Like partnership, the corporation is an ancient concept, recognized in the Code of Hammurabi, and to some degree a fixture in every other major legal system since then. The first corporations were not business enterprises; instead, they were associations for religious and governmental ends in which perpetual existence was a practical requirement. Thus until relatively late in legal history, kings, popes, and jurists assumed that corporations could be created only by political or ecclesiastical authority and that corporations were creatures of the state or church. By the seventeenth century, with feudalism on the wane and business enterprise becoming a growing force, kings extracted higher taxes and intervened more directly in the affairs of businesses by refusing to permit them to operate in corporate form except by royal grant. This came to be known as the concession theory, because incorporation was a concession from the sovereign.
The most important concessions, or charters, were those given to the giant foreign trading companies, including the Russia Company (1554), the British East India Company (1600), Hudson’s Bay Company (1670, and still operating in Canada under the name “the Bay”), and the South Sea Company (1711). These were joint-stock companies—that is, individuals contributed capital to the enterprise, which traded on behalf of all the stockholders. Originally, trading companies were formed for single voyages, but the advantages of a continuing fund of capital soon became apparent. Also apparent was the legal characteristic that above all led shareholders to subscribe to the stock: limited liability. They risked only the cash they put in, not their personal fortunes.
Some companies were wildly successful. The British East India Company paid its original investors a fourfold return between 1683 and 1692. But perhaps nothing excited the imagination of the British more than the discovery of gold bullion aboard a Spanish shipwreck; 150 companies were quickly formed to salvage the sunken Spanish treasure. Though most of these companies were outright frauds, they ignited the search for easy wealth by a public unwary of the risks. In particular, the South Sea Company promised the sun and the moon: in return for a monopoly over the slave trade to the West Indies, it told an enthusiastic public that it would retire the public debt and make every person rich.
In 1720, a fervor gripped London that sent stock prices soaring. Beggars and earls alike speculated from January to August; and then the bubble burst. Without considering the ramifications, Parliament had enacted the highly restrictive Bubble Act, which was supposed to do away with unchartered joint-stock companies. When the government prosecuted four companies under the act for having fraudulently obtained charters, the public panicked and stock prices came tumbling down, resulting in history’s first modern financial crisis.

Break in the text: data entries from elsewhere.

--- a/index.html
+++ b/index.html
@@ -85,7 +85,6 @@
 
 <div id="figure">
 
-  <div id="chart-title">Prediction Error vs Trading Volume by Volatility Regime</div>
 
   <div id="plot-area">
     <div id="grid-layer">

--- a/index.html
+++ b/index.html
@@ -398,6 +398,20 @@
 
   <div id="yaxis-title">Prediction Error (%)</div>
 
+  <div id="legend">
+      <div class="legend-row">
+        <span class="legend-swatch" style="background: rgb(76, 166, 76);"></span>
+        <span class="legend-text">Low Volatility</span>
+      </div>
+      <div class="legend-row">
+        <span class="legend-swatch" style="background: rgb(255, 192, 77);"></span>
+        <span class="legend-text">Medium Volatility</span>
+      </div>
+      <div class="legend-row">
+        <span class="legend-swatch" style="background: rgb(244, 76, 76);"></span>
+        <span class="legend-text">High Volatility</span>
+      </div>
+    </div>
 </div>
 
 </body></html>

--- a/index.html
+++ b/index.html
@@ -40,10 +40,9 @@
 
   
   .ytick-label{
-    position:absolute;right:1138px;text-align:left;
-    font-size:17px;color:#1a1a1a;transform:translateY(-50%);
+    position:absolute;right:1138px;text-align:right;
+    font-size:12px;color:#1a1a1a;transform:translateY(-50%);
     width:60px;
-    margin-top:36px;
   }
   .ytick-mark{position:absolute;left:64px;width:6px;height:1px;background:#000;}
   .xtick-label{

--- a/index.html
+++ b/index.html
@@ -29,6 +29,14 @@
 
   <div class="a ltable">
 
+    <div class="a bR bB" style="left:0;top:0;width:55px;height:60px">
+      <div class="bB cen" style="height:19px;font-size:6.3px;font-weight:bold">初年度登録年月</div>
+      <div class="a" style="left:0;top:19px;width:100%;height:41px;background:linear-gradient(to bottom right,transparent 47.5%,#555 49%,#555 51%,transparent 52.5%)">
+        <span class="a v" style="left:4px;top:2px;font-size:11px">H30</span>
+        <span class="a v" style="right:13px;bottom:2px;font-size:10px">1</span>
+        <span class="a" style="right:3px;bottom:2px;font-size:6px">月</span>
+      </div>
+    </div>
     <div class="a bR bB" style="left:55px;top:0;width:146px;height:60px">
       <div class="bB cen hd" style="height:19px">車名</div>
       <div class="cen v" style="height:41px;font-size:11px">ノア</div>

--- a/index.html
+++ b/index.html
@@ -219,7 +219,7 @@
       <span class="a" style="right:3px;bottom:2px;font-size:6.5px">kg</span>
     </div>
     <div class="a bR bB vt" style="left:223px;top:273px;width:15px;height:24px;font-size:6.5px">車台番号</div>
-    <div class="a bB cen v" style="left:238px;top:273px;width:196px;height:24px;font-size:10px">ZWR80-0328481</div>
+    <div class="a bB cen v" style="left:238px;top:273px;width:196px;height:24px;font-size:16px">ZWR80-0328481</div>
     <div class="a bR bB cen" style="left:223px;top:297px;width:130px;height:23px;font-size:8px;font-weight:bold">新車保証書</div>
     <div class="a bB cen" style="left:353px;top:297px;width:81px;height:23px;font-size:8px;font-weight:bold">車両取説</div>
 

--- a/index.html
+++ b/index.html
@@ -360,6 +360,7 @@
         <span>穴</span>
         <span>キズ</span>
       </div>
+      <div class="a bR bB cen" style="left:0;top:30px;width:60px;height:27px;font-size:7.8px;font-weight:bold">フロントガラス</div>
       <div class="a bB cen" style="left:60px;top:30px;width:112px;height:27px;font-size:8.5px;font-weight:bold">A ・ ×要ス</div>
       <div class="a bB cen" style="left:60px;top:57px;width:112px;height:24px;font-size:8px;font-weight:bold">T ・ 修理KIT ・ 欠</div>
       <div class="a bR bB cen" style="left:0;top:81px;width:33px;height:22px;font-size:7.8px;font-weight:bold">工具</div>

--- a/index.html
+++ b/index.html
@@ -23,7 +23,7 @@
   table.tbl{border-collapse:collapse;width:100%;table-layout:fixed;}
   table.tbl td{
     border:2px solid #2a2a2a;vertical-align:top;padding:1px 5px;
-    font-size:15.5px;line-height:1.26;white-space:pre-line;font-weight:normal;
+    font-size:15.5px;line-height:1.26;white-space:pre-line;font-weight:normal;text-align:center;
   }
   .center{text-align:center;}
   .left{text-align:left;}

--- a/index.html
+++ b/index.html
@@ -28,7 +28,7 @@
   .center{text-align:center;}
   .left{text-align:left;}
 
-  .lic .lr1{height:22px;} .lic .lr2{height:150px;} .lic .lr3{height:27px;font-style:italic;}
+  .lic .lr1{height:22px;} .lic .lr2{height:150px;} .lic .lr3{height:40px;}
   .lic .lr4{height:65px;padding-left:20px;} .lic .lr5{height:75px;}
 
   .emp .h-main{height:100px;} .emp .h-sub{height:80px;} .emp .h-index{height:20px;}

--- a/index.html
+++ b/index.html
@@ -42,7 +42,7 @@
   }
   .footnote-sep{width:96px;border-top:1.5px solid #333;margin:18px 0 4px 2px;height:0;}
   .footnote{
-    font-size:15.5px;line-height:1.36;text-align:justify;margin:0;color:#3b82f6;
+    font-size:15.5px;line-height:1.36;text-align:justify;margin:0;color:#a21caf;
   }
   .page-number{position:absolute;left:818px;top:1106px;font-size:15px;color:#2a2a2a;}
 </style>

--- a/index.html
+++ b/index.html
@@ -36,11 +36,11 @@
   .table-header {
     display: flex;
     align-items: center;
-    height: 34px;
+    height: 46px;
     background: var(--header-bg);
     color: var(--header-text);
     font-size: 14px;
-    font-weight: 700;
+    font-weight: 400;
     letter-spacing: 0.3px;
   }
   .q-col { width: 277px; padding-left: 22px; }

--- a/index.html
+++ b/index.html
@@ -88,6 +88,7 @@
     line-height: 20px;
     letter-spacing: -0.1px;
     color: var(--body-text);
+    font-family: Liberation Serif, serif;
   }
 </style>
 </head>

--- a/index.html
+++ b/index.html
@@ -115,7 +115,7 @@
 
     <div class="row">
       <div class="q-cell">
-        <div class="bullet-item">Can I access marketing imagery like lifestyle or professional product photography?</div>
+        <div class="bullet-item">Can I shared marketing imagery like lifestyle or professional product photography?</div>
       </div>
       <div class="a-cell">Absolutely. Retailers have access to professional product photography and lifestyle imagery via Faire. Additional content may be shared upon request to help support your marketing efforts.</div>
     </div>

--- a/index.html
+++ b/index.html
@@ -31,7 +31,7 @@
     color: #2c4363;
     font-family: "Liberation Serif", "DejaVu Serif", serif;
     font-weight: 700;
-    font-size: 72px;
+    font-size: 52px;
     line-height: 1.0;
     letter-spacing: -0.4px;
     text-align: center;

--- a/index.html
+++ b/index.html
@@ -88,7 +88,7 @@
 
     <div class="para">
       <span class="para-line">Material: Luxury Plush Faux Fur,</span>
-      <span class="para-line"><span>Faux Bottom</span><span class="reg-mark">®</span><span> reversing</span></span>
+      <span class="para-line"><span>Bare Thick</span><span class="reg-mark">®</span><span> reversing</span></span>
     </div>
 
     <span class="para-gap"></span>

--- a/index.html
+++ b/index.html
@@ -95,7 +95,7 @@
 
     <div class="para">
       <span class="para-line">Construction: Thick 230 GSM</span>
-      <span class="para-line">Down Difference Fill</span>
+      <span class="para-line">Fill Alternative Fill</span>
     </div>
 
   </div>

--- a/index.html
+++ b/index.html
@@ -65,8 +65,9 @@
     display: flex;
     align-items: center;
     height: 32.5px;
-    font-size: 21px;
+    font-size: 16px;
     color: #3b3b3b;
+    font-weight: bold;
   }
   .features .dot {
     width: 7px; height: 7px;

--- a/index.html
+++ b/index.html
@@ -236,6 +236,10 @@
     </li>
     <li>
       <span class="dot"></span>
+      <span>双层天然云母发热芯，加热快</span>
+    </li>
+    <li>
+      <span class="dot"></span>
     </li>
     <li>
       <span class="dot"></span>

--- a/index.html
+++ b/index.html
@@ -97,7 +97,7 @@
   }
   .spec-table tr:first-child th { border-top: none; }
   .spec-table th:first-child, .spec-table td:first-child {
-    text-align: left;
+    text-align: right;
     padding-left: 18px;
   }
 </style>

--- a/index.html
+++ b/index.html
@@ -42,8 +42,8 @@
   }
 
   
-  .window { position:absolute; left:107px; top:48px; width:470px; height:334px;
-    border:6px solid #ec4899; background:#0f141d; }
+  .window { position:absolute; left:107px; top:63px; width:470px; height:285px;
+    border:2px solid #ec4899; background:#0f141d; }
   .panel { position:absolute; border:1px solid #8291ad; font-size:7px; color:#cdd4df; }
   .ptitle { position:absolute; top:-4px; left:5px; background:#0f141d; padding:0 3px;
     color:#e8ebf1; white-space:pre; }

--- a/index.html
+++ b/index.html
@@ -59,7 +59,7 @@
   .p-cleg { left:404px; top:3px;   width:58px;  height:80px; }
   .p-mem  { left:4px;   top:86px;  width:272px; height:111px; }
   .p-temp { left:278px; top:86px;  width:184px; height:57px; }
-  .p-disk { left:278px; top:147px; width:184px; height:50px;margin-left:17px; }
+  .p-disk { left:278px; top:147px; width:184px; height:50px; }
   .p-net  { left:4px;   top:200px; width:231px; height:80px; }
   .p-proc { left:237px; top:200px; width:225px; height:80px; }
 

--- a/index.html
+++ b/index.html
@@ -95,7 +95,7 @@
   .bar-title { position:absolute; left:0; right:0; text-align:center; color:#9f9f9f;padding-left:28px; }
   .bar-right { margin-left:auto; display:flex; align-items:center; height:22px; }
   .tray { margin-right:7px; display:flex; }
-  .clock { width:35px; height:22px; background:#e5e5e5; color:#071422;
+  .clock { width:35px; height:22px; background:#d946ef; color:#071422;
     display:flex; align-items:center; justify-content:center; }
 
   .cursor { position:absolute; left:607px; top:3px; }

As a consequence, corporate development was severely retarded in England. Distrustful of the chartered company, Parliament issued few corporate charters, and then only for public or quasi-public undertakings, such as transportation, insurance, and banking enterprises. Corporation law languished: William Blackstone devoted less than 1 percent of his immensely influential Commentaries on the Law of England (1765) to corporations and omitted altogether any discussion of limited liability. In The Wealth of Nations (1776), Adam Smith doubted that the use of corporations would spread. England did not repeal the Bubble Act until 1825, and then only because the value of true incorporation had become apparent from the experience of its former colonies.